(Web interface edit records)
• • • •

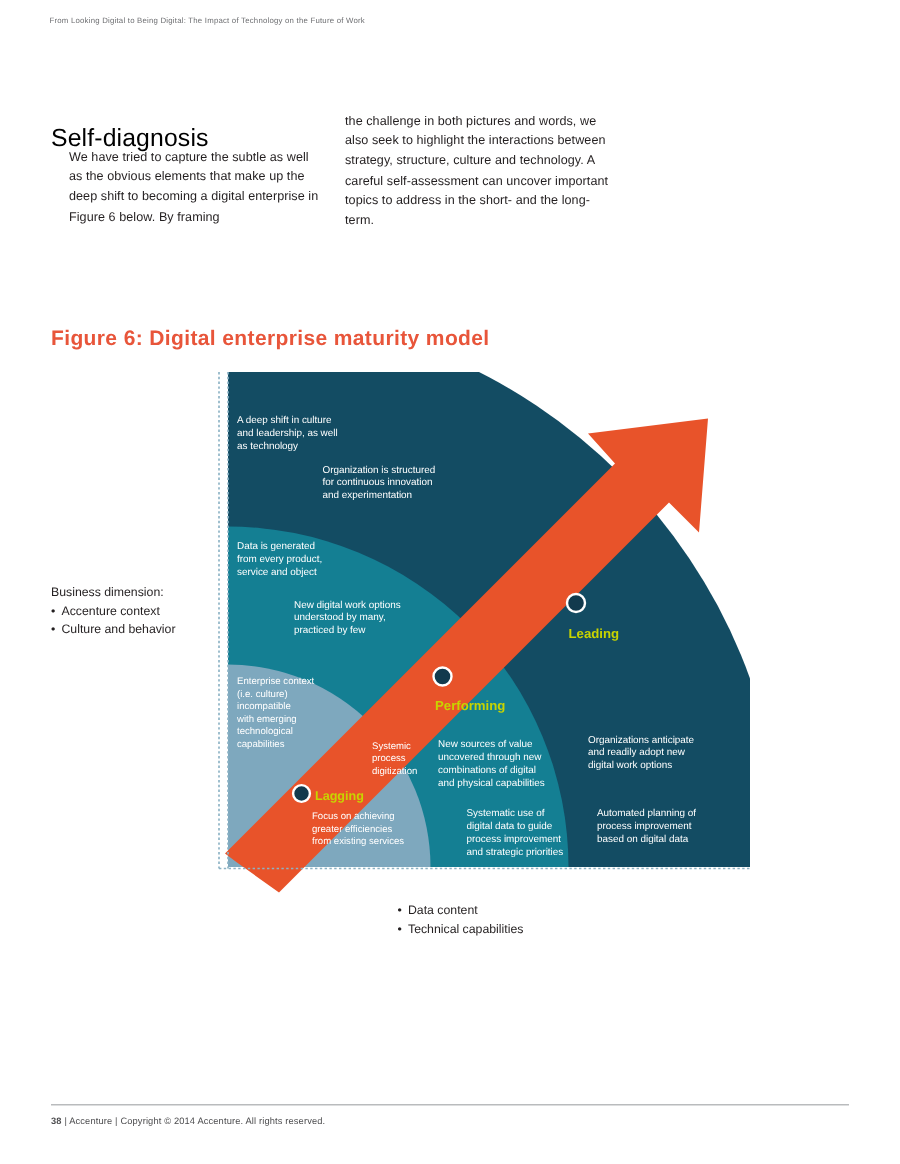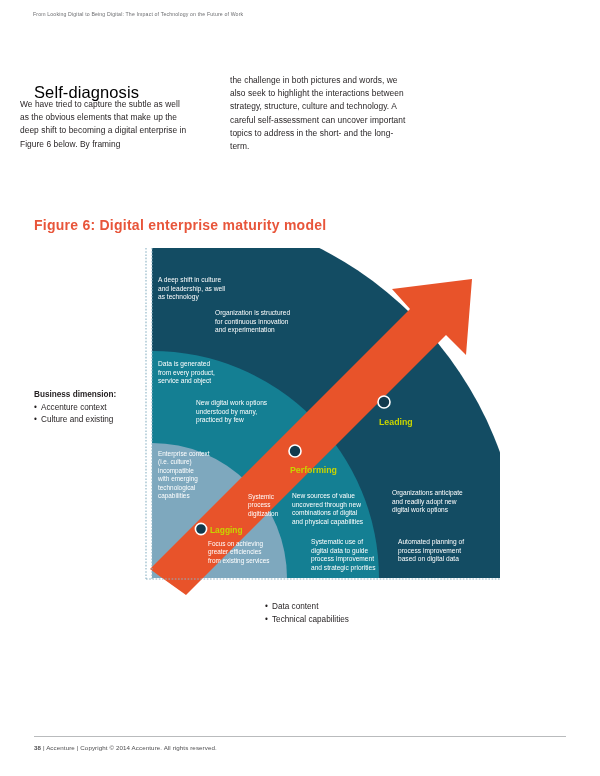--- a/index.html
+++ b/index.html
@@ -37,21 +37,21 @@
     font-weight: 400;
     letter-spacing: 0.1px;
   }
   .col {
     position: absolute;
     font-size: 8.4px;
     line-height: 13.2px;
     color: #231f20;
     letter-spacing: 0.05px;
   }
-  .col-left  { left: 20px;  top: 98px;  width: 168px; }
+  .col-left  { left: 46px;  top: 98px;  width: 168px; }
   .col-right { left: 230px; top: 74px;  width: 178px; }
 
   
   .figure-caption {
     position: absolute;
     left: 34px;
     top: 217px;
     font-size: 14px;
     font-weight: bold;
     color: #e8553a;
@@ -68,21 +68,21 @@
   }
   .figure svg { display: block; }
 
   
   .dim {
     position: absolute;
     font-size: 8.2px;
     line-height: 12.6px;
     color: #231f20;
   }
-  .dim .dim-head { font-weight: bold; }
+  .dim .dim-head { font-weight: normal; }
   .dim ul {
     list-style: none;
     margin: 0;
     padding: 0;
   }
   .dim li {
     position: relative;
     padding-left: 7px;
   }
   .dim li::before {
@@ -231,21 +231,21 @@
 </svg>
 </div>
 
 <div class="dim business-dim">
   <div class="dim-head">Business dimension:</div>
   <ul>
     <li>
       <span>Accenture context</span>
     </li>
     <li>
-      <span>Culture and existing</span>
+      <span>Culture and behavior</span>
     </li>
   </ul>
 </div>
 
 <div class="dim tech-dim">
   <ul>
     <li>
       <span>Data content</span>
     </li>
     <li>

• • • •

Exercise brief:
The entries above must be output exactly, with every image left out.

Response:
--- a/index.html
+++ b/index.html
@@ -37,21 +37,21 @@
     font-weight: 400;
     letter-spacing: 0.1px;
   }
   .col {
     position: absolute;
     font-size: 8.4px;
     line-height: 13.2px;
     color: #231f20;
     letter-spacing: 0.05px;
   }
-  .col-left  { left: 20px;  top: 98px;  width: 168px; }
+  .col-left  { left: 46px;  top: 98px;  width: 168px; }
   .col-right { left: 230px; top: 74px;  width: 178px; }
 
   
   .figure-caption {
     position: absolute;
     left: 34px;
     top: 217px;
     font-size: 14px;
     font-weight: bold;
     color: #e8553a;
@@ -68,21 +68,21 @@
   }
   .figure svg { display: block; }
 
   
   .dim {
     position: absolute;
     font-size: 8.2px;
     line-height: 12.6px;
     color: #231f20;
   }
-  .dim .dim-head { font-weight: bold; }
+  .dim .dim-head { font-weight: normal; }
   .dim ul {
     list-style: none;
     margin: 0;
     padding: 0;
   }
   .dim li {
     position: relative;
     padding-left: 7px;
   }
   .dim li::before {
@@ -231,21 +231,21 @@
 </svg>
 </div>
 
 <div class="dim business-dim">
   <div class="dim-head">Business dimension:</div>
   <ul>
     <li>
       <span>Accenture context</span>
     </li>
     <li>
-      <span>Culture and existing</span>
+      <span>Culture and behavior</span>
     </li>
   </ul>
 </div>
 
 <div class="dim tech-dim">
   <ul>
     <li>
       <span>Data content</span>
     </li>
     <li>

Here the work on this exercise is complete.